Gender-based violence continues to have a disproportionate impact in Canada. Indigenous women and girls are five times more likely to experience violence than any other population in Canada and this violence tends to result in more serious harm (Assembly of First Nations, 2021). Violence against racialized Muslim women is on the rise in Canada. Sexual minorities are almost three times more likely to experience violent victimization than heterosexual people (Statistics Canada, 2020). Lesbian,  bisexual,  and  transgender  women,  as  well  as  gender  diverse  and  Two  Spirit people  encounter discrimination,  stigmatization,  and  traumatic  experiences  of  violence  at disproportionately  higher  rates  than  their  heterosexual  and  cisgender  counterparts (Egale Canada Human Rights Trust, 2016). In addition to gender-based violence, there are intersectional influences on health outcomes for individuals and communities along lines of race, gender, and class. For instance, COVID-19 infection rates are three times higher in neighbourhoods with predominantly racialized populations (Statistics Canada, 2020) and Black women experience poorer maternity outcomes than white women. Income inequality continues to have a disproportionate impact on women and racialized people. A full-time working woman earns $0.77 for every $1.00 a man earns and this gendered income inequality is more intense for immigrant, racialized, and disabled women (Canadian Women’s Foundation, 2021). Women are less represented in politics and women executives make 56 percent less than men (Globe and Mail, 2021). Gender and race also intersect to influence the experience of individuals in the justice system. For example, Black youths are twice as likely to be stopped by police and arrested; they often have more conditions imposed on them on bail; and they are also less likely to be paroled when incarcerated (Wortley & Owusu-Bempah, 2009). 

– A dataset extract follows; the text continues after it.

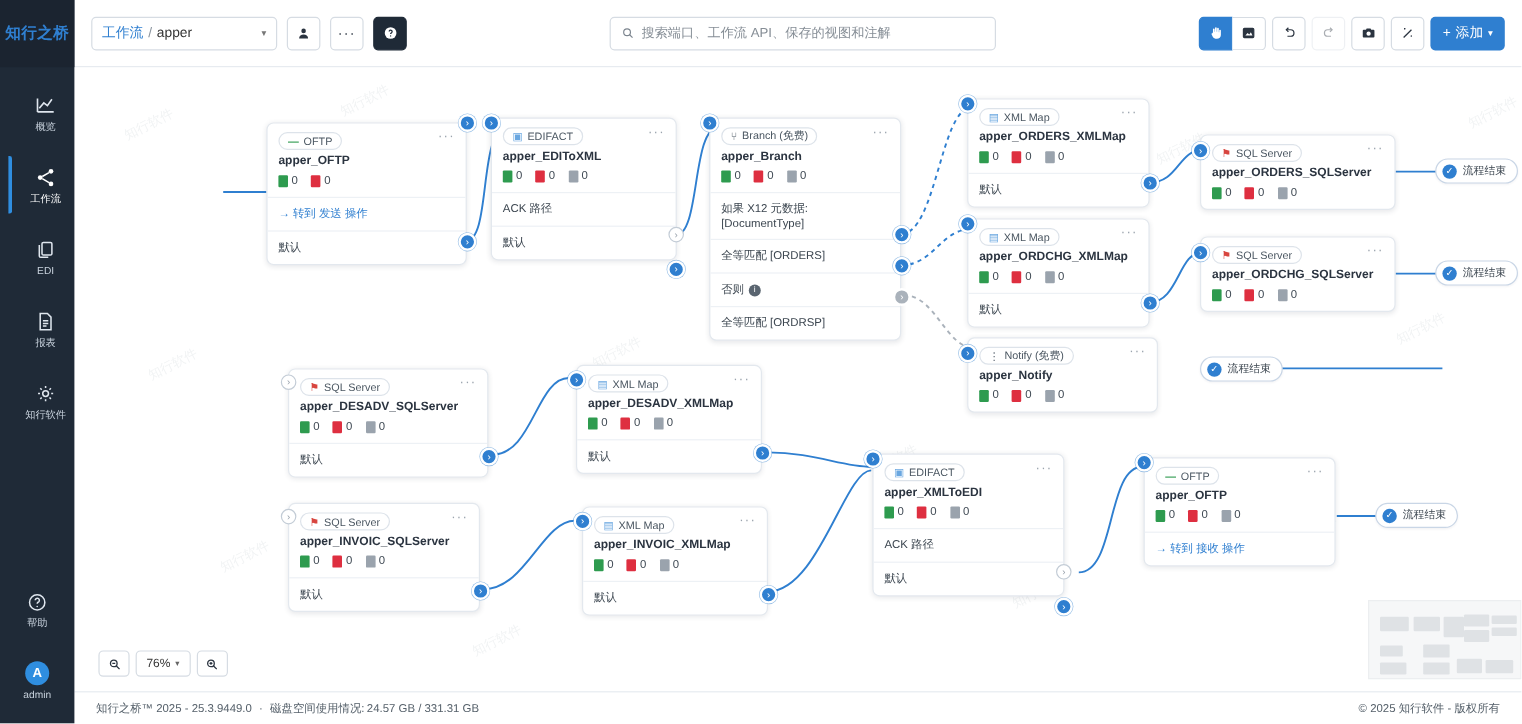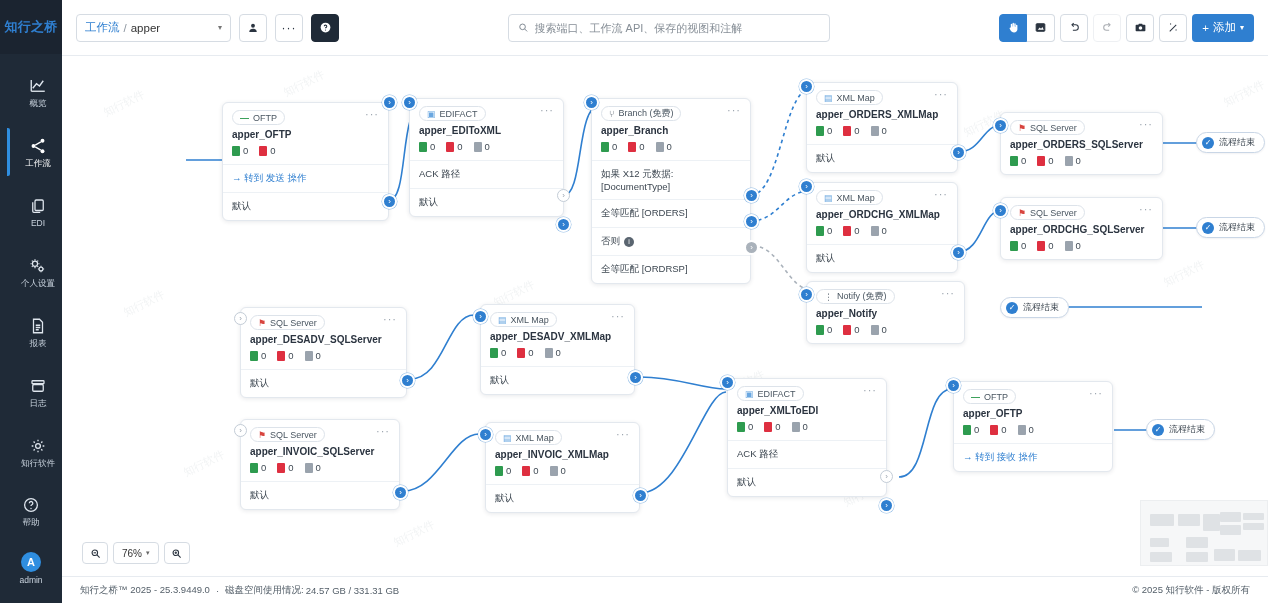"个人设置" div.nav-item { html: <div> <svg> <circle></circle> <path></path> <circle></circle> <path></path> </svg> <span>个人设置</span> </div> -> none }
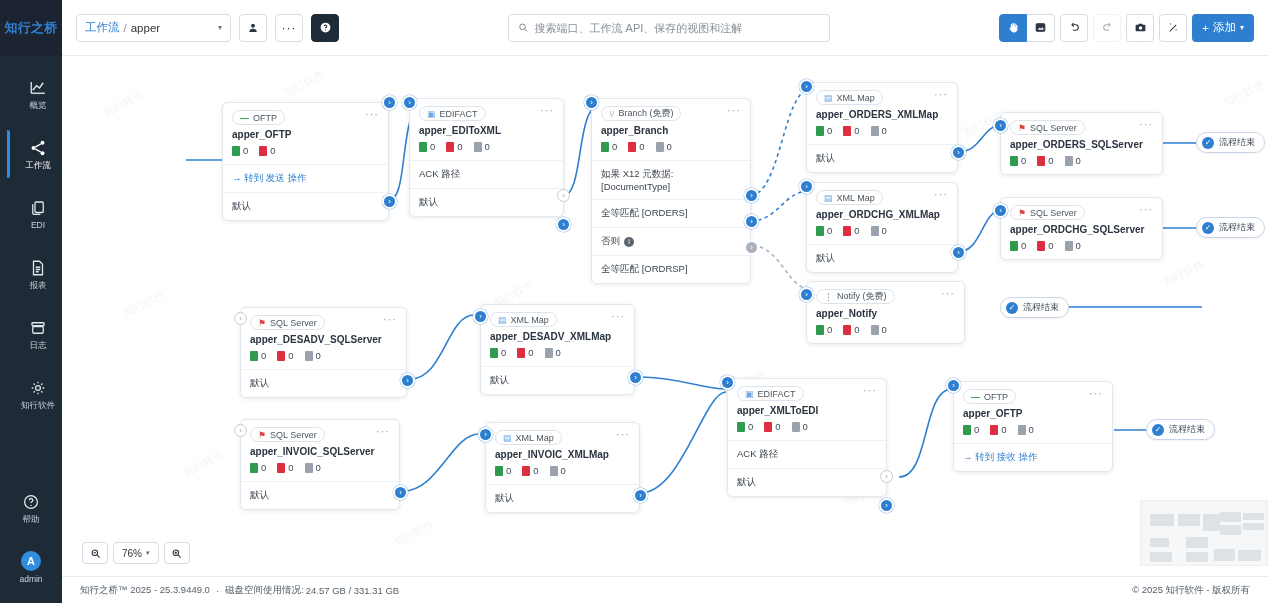"日志" div.nav-item { html: <div> <svg> <rect></rect> <rect></rect> </svg> <span>日志</span> </div> -> none }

We cannot have an International Woman’s Day that is not intersectional. We must support the work of Indigenous communities who are facing the sorrow of missing and murdered women and children. We must listen to the voices of Black scholars, activists, and care workers in our communities. We must be vigilant against laws that discriminate against queer and trans folks. Now, more than ever, IG is committed to supporting, promoting, and increasing capacity for intersectional research and design that works with communities and organizations to provide service and care-oriented solutions. We are so grateful to be part of such an extraordinary community of people who show up for the ongoing struggle in women’s equity, with a harp and a sword in hand.